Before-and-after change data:
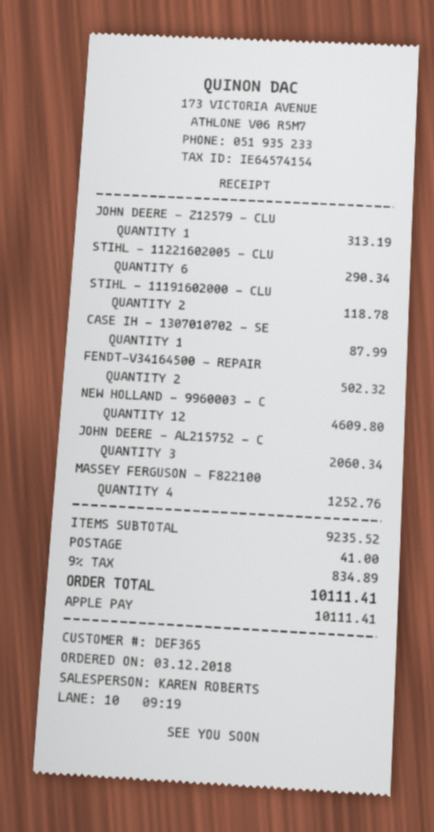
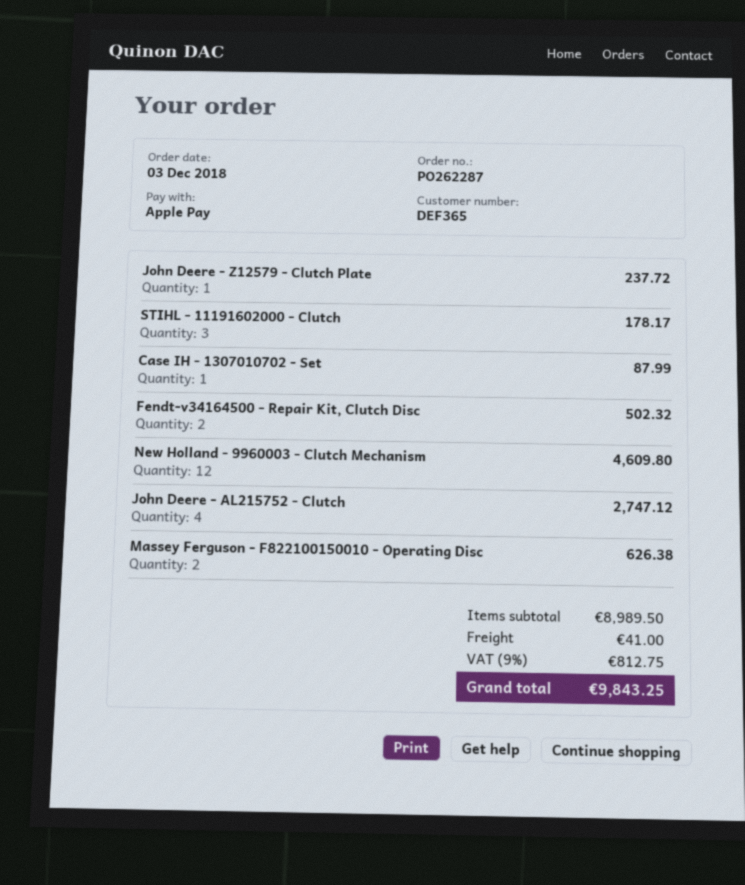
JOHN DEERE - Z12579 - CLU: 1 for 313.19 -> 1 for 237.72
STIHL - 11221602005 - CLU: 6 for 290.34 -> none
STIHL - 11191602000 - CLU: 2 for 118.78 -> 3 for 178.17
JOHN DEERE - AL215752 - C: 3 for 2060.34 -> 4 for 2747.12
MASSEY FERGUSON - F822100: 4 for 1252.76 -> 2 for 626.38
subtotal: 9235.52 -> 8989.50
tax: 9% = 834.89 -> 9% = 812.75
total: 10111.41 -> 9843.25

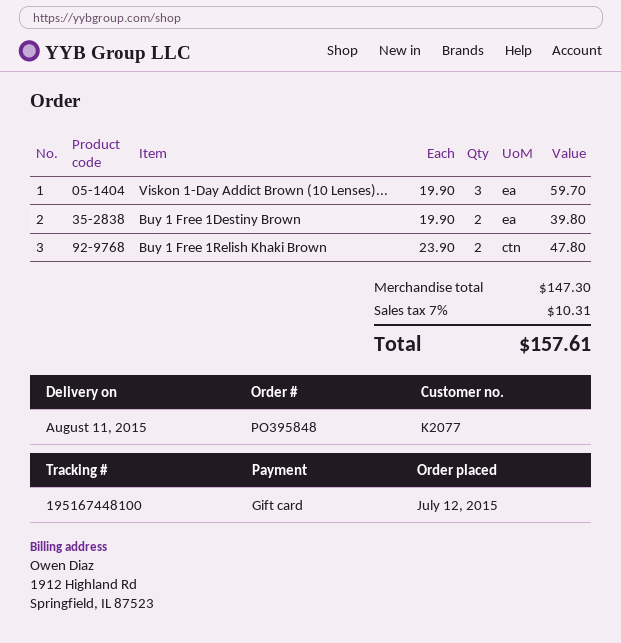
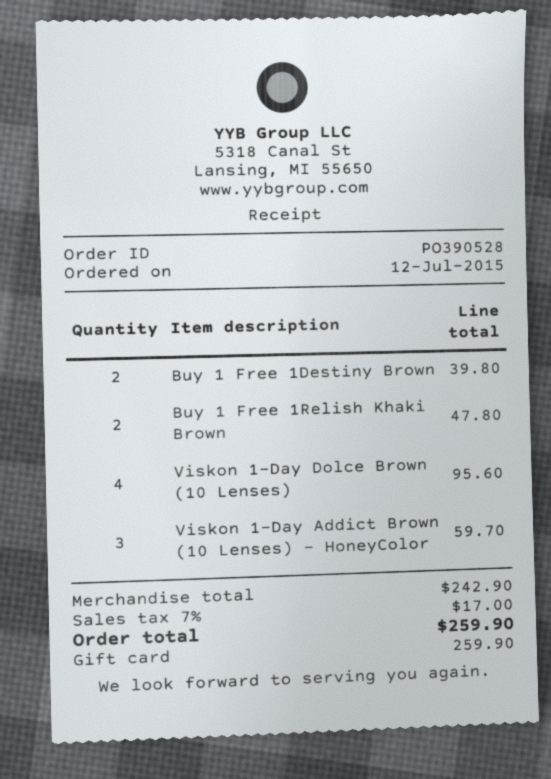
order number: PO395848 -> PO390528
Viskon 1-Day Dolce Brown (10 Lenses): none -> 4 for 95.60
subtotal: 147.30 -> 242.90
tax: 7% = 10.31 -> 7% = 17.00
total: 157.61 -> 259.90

* [Work task] Once you have identified the lines above that contain "STIHL", copy each of them.

* [Answer to this exercise]
STIHL - 11221602005 - CLU: 6 for 290.34 -> none
STIHL - 11191602000 - CLU: 2 for 118.78 -> 3 for 178.17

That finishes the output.